White people who were raised or immersed in a predominantly black environment usually display an instant comfort level in all black settings. There may be a certain inflection in their voice or a “knowingness” in their eyes. On the flip side, black people who were raised in predominantly white environments might be uncomfortable in those same settings.

Scientifically, it is hard to identify but it’s like being a certain age or hailing from a particular region. As someone who has lived in the Midwest, on the East and West Coasts and currently resides in the South, there’s something that can be said about shared cultural and even regional experiences.

When the first white valedictorian of Morehouse College Josh Packwood was interviewed on The View June 2, 2008, he essentially said that, for him, attending Morehouse was not strange because he had been around black people most of his life. An article in the Kansas City Star, where Packwood grew up, cosigned that with the notation that “His mother had married a black man. He had black stepsiblings. Grandview High has been 53 percent black his senior year.”

Prince and Paris won’t have Packwood’s high school experience but neither will President Obama’s Sasha and Malia. So if a white guy immersed in black culture can pick up cultural cues that will make him “culturally black” or, at best, “culturally sensitive,” what does attending exclusive and predominantly white schools do to people who live in predominantly black households? Is the situation compounded for Prince and Paris because they look white and also attend a predominantly white school? And, then to top it off, they are not just celebrity children but Michael Jackson’s children.

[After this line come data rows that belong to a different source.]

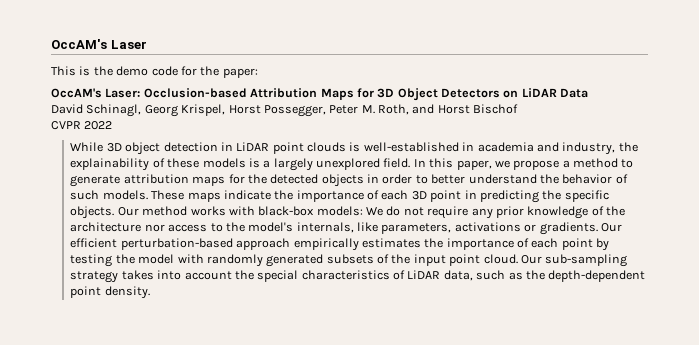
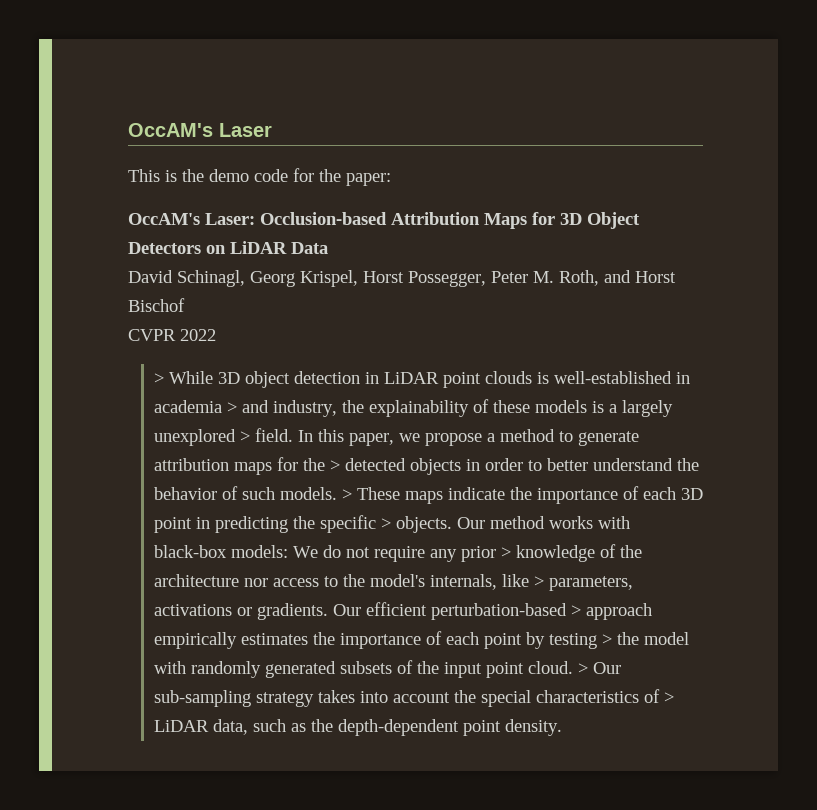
- While 3D object detection in LiDAR point clouds is well-established in academia and industry, the explainability of these models is a largely unexplored field.
+ > While 3D object detection in LiDAR point clouds is well-established in academia > and industry, the explainability of these models is a largely unexplored > field.
- In this paper, we propose a method to generate attribution maps for the detected objects in order to better understand the behavior of such models.
+ In this paper, we propose a method to generate attribution maps for the > detected objects in order to better understand the behavior of such models.
- These maps indicate the importance of each 3D point in predicting the specific objects.
+ > These maps indicate the importance of each 3D point in predicting the specific > objects.
- Our method works with black-box models: We do not require any prior knowledge of the architecture nor access to the model's internals, like parameters, activations or gradients.
+ Our method works with black-box models: We do not require any prior > knowledge of the architecture nor access to the model's internals, like > parameters, activations or gradients.
- Our efficient perturbation-based approach empirically estimates the importance of each point by testing the model with randomly generated subsets of the input point cloud.
+ Our efficient perturbation-based > approach empirically estimates the importance of each point by testing > the model with randomly generated subsets of the input point cloud.
- Our sub-sampling strategy takes into account the special characteristics of LiDAR data, such as the depth-dependent point density.
+ > Our sub-sampling strategy takes into account the special characteristics of > LiDAR data, such as the depth-dependent point density.

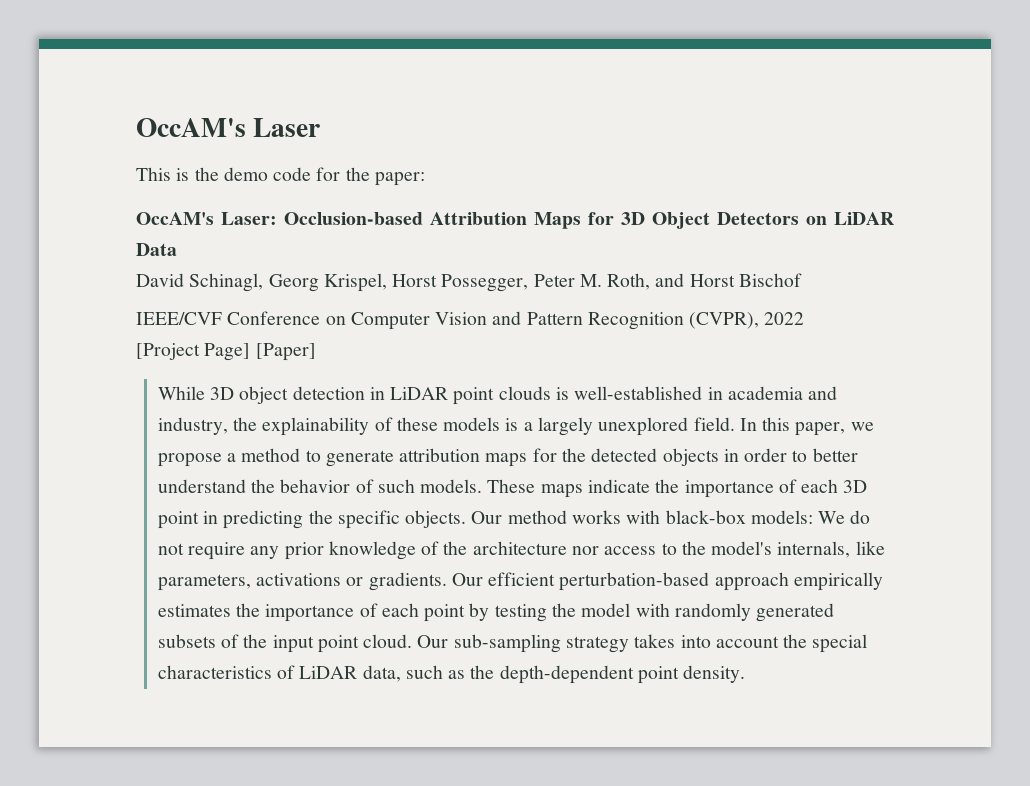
- CVPR 2022
- > While 3D object detection in LiDAR point clouds is well-established in academia > and industry, the explainability of these models is a largely unexplored > field.
+ IEEE/CVF Conference on Computer Vision and Pattern Recognition (CVPR), 2022
+ [Project Page] [Paper]
+ While 3D object detection in LiDAR point clouds is well-established in academia and industry, the explainability of these models is a largely unexplored field.
- In this paper, we propose a method to generate attribution maps for the > detected objects in order to better understand the behavior of such models.
+ In this paper, we propose a method to generate attribution maps for the detected objects in order to better understand the behavior of such models.
- > These maps indicate the importance of each 3D point in predicting the specific > objects.
+ These maps indicate the importance of each 3D point in predicting the specific objects.
- Our method works with black-box models: We do not require any prior > knowledge of the architecture nor access to the model's internals, like > parameters, activations or gradients.
+ Our method works with black-box models: We do not require any prior knowledge of the architecture nor access to the model's internals, like parameters, activations or gradients.
- Our efficient perturbation-based > approach empirically estimates the importance of each point by testing > the model with randomly generated subsets of the input point cloud.
+ Our efficient perturbation-based approach empirically estimates the importance of each point by testing the model with randomly generated subsets of the input point cloud.
- > Our sub-sampling strategy takes into account the special characteristics of > LiDAR data, such as the depth-dependent point density.
+ Our sub-sampling strategy takes into account the special characteristics of LiDAR data, such as the depth-dependent point density.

Race is becoming an increasingly more complicated issue as evidenced by the election of President Obama. Some people object to the president identifying himself solely as African-American when his mother was white and he was raised largely by his white grandparents in Hawaii at that. Yet, the president’s experiences living on the South Side of Chicago, which is significantly black, seem to play a large role in his sense of identity as well as his marriage to a Chicago native who had no racial ambiguity.

We, of course, don’t know what box Michael Jackson may have checked on the census, if he participated at all. It is also doubtful that we will ever learn how Michael Jackson’s children identify racially. Frankly, there’s so much other stuff to talk about when it comes to their upbringing and their iconic and eccentric father that racial identity will, no doubt, be the least important to anyone who gets to interview them.

The reality is that they will always be Michael Jackson’s children and, as we have learned, mega-celebrity status in the United States definitely eclipses race. So, in reality, Prince, Paris and Blanket are indeed colorless.